Your assignment — Scan the records for the word "tests". Copy each line that includes it.
[Source records — start]
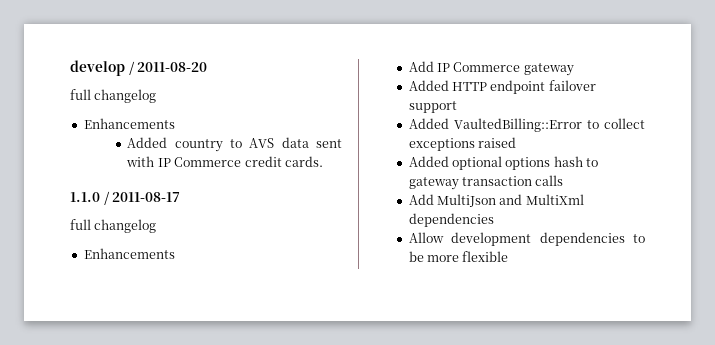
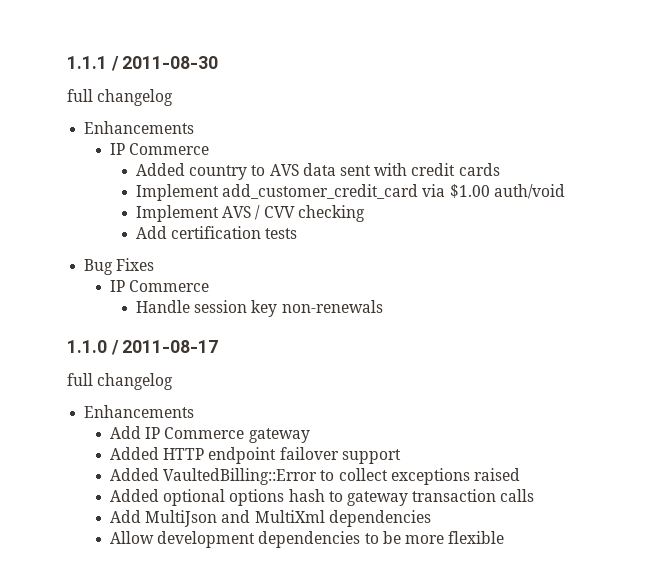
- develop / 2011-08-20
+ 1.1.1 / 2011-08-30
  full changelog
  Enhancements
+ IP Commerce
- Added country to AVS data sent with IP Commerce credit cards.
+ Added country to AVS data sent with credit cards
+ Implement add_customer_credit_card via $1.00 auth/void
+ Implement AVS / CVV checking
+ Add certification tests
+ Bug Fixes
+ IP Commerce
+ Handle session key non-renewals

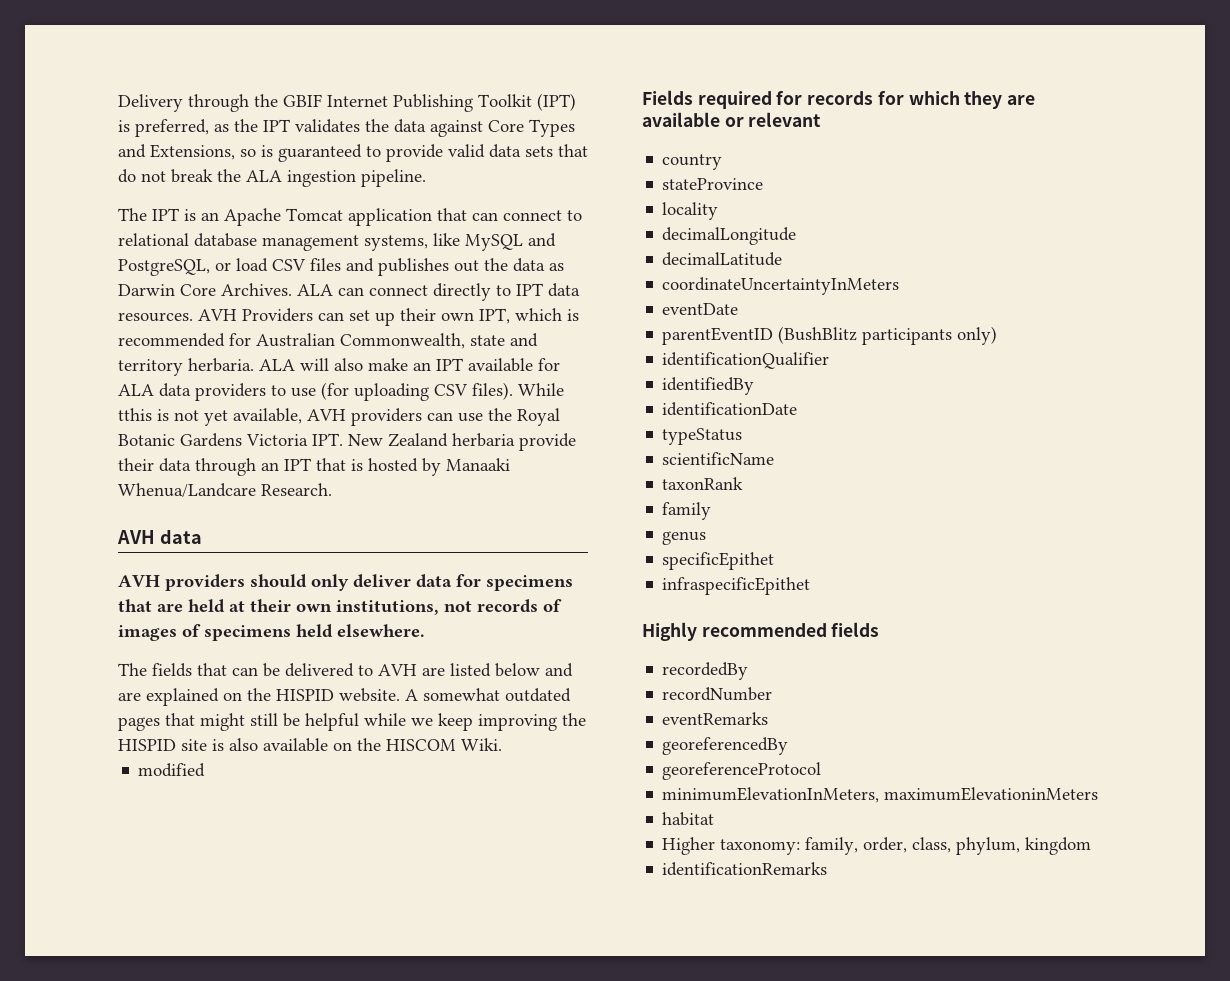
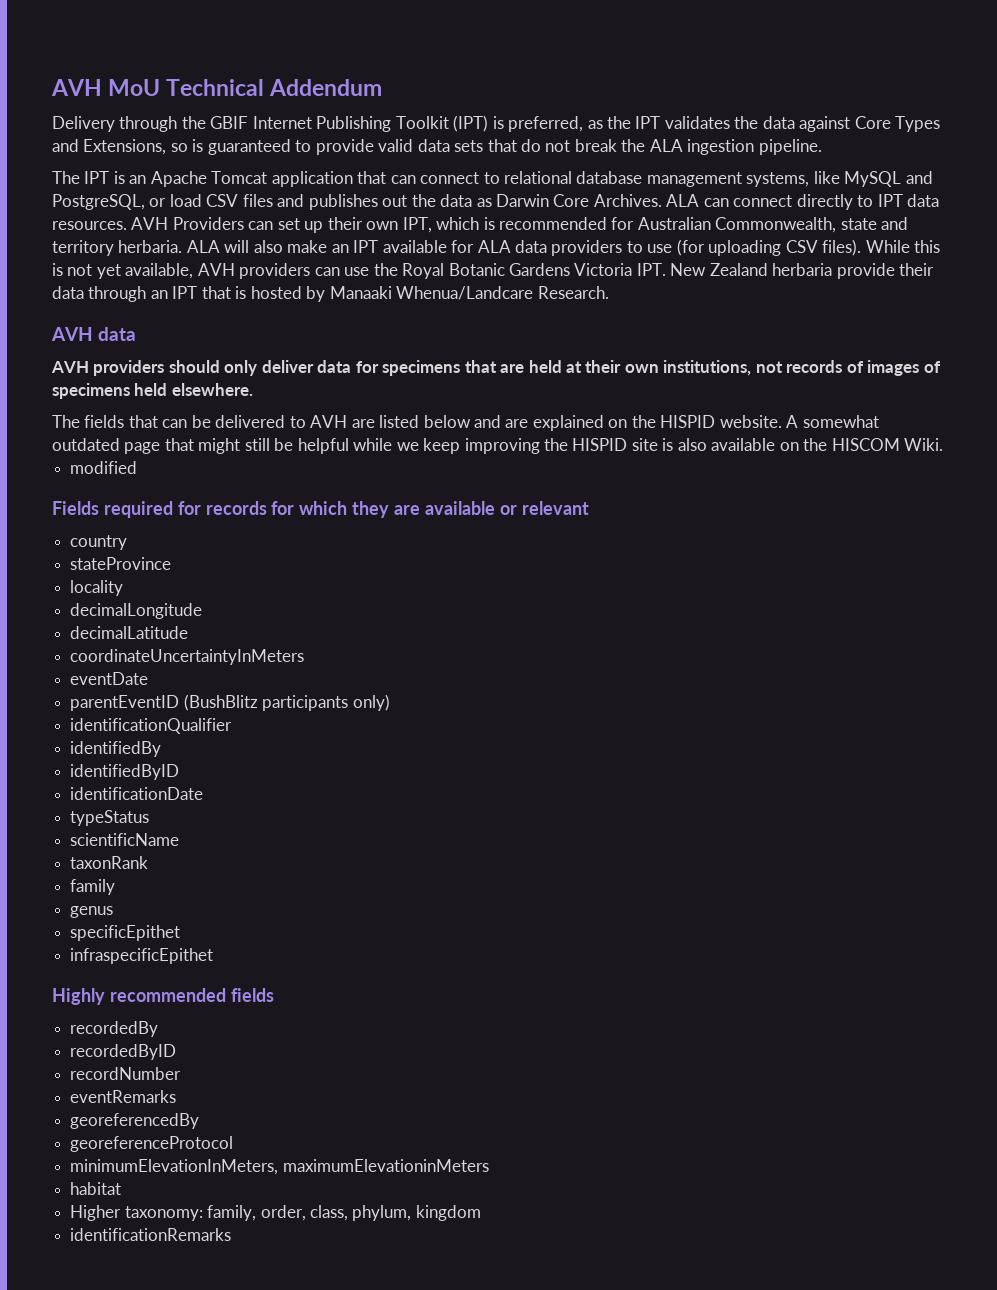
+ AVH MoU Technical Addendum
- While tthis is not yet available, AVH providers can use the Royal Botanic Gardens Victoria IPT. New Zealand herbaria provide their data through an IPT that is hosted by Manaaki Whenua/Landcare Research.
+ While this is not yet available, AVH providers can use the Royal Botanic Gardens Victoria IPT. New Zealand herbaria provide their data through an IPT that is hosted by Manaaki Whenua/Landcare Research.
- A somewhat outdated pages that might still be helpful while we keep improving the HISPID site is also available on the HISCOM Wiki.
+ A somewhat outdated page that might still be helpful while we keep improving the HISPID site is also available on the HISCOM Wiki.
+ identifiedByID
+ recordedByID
[Source records — finish]
[Source records — start]
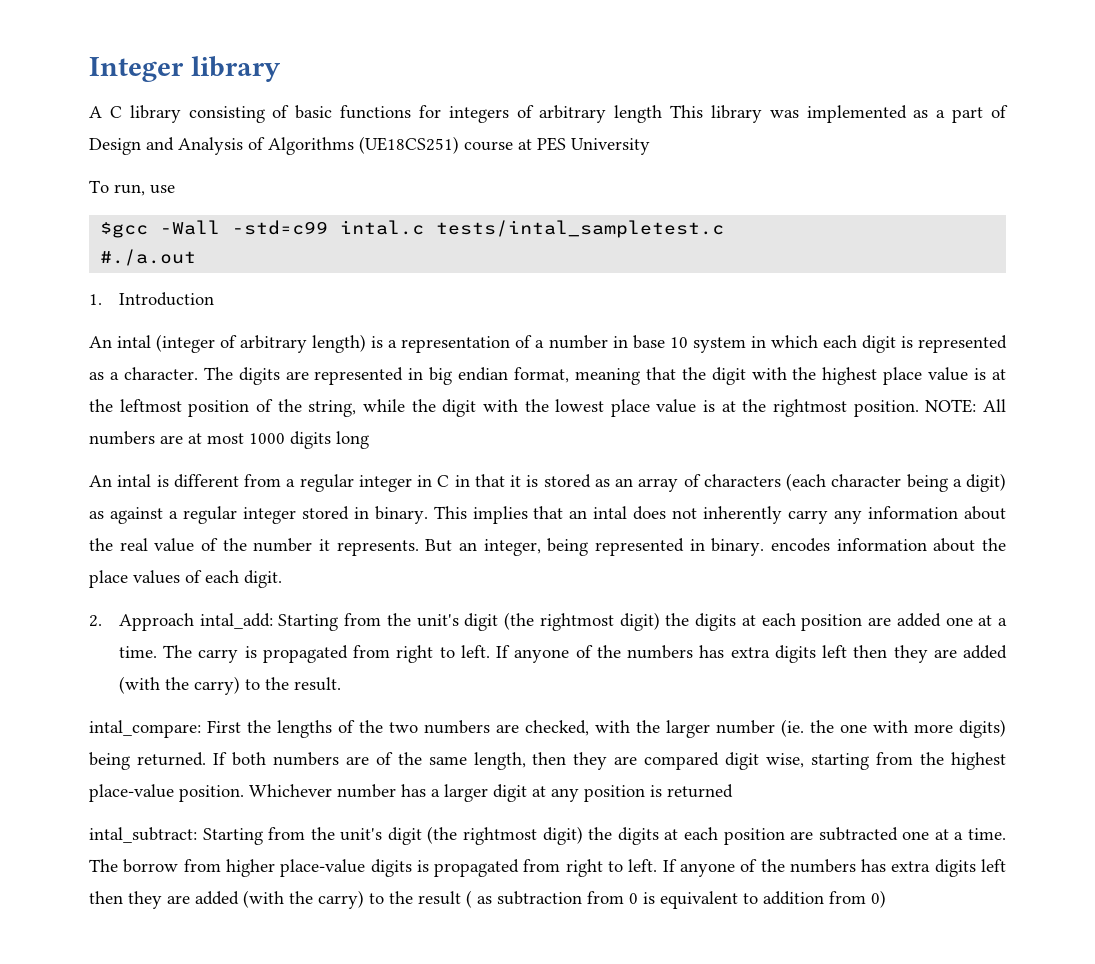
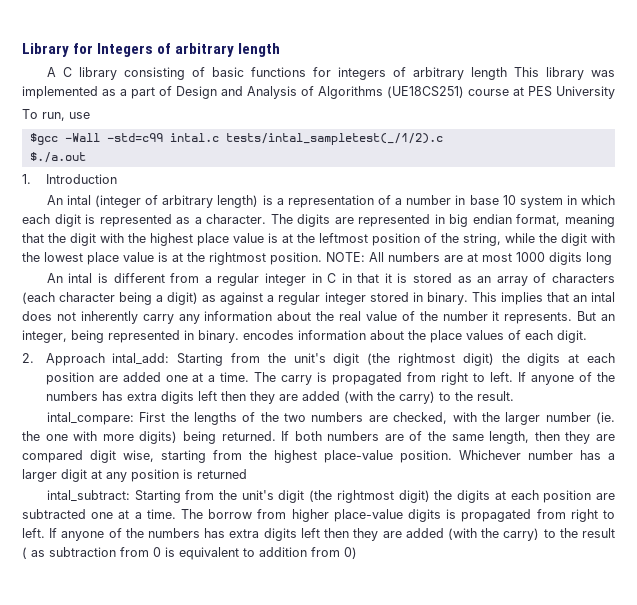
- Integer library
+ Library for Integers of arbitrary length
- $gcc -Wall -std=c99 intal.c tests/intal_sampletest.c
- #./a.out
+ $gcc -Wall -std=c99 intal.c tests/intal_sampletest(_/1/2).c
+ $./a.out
[Source records — finish]
[Source records — start]
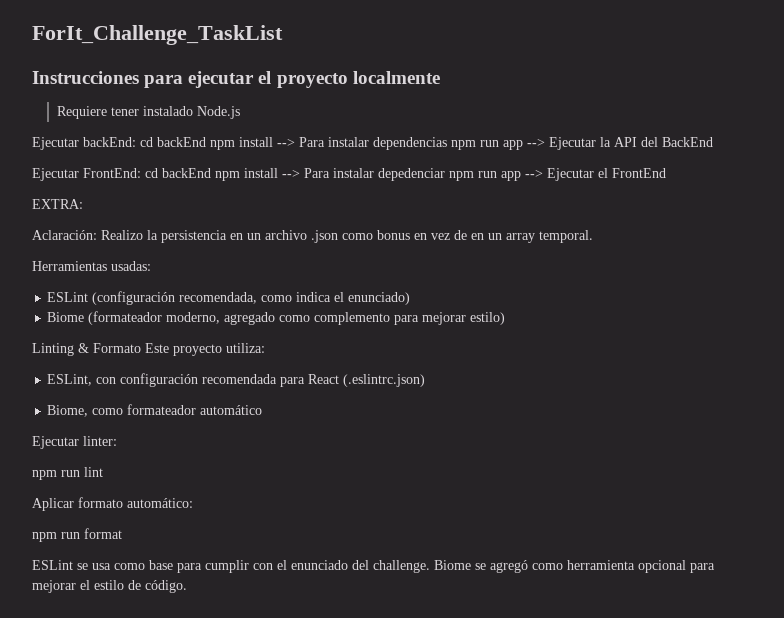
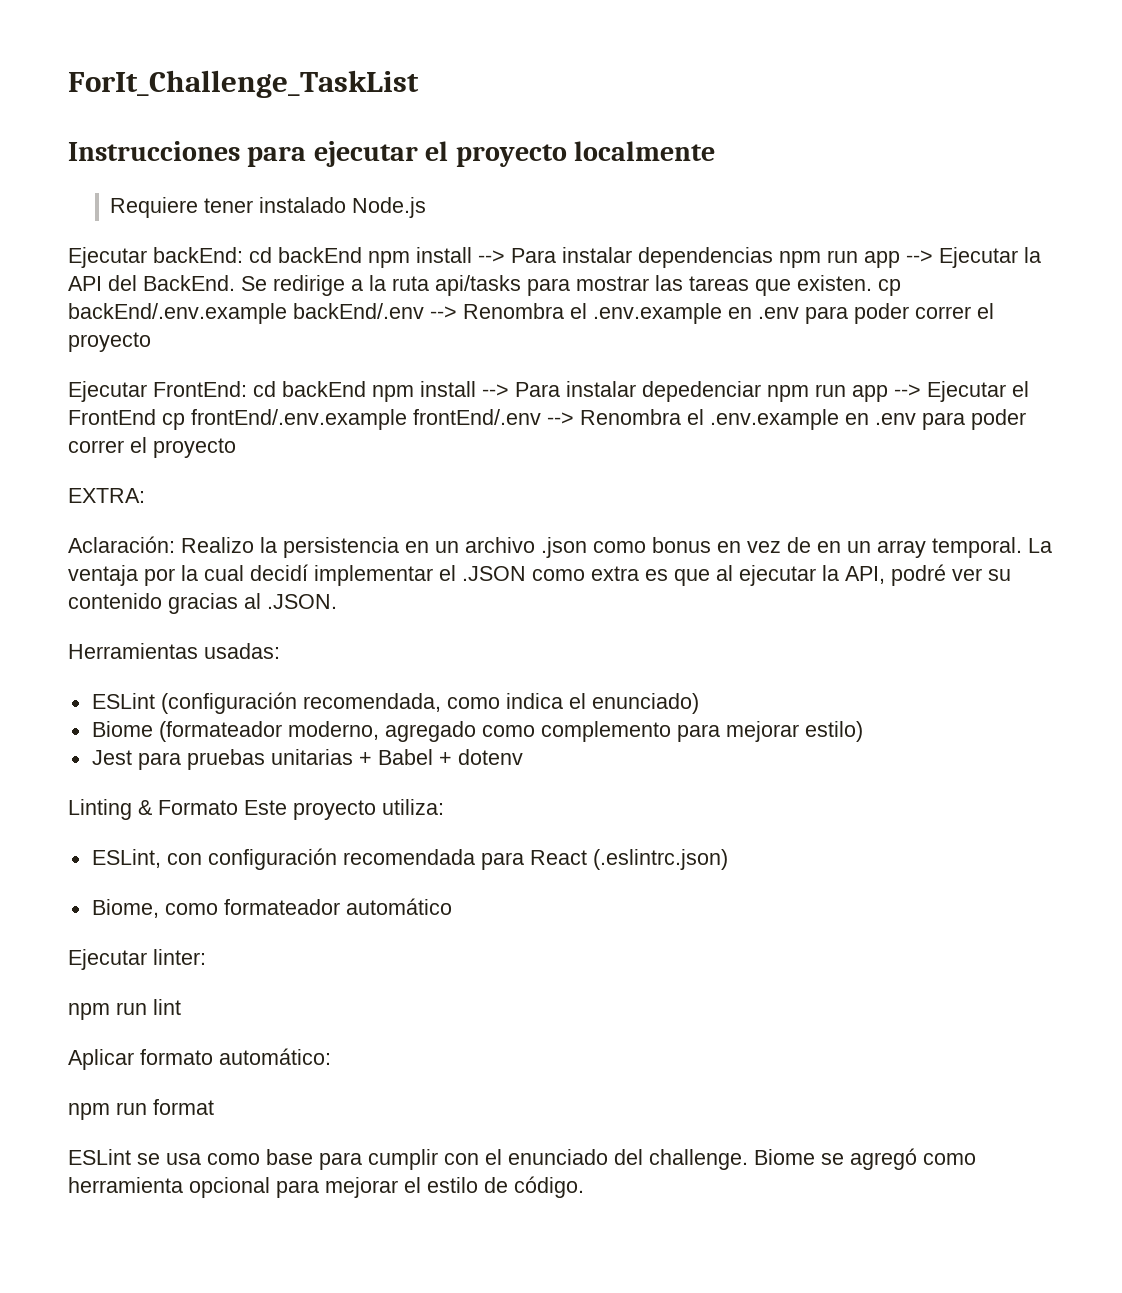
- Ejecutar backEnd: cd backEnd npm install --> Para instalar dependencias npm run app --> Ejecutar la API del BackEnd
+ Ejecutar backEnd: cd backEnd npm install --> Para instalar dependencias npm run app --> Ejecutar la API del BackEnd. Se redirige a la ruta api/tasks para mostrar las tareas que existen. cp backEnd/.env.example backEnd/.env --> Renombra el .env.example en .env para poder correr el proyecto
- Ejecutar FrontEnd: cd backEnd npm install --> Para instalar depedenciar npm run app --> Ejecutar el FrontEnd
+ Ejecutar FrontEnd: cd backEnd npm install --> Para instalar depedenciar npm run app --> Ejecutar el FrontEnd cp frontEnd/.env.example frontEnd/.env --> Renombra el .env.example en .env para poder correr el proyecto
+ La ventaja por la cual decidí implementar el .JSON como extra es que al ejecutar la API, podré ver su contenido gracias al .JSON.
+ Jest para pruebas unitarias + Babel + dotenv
[Source records — finish]
Answer to the problem —
+ Add certification tests
- $gcc -Wall -std=c99 intal.c tests/intal_sampletest.c
+ $gcc -Wall -std=c99 intal.c tests/intal_sampletest(_/1/2).c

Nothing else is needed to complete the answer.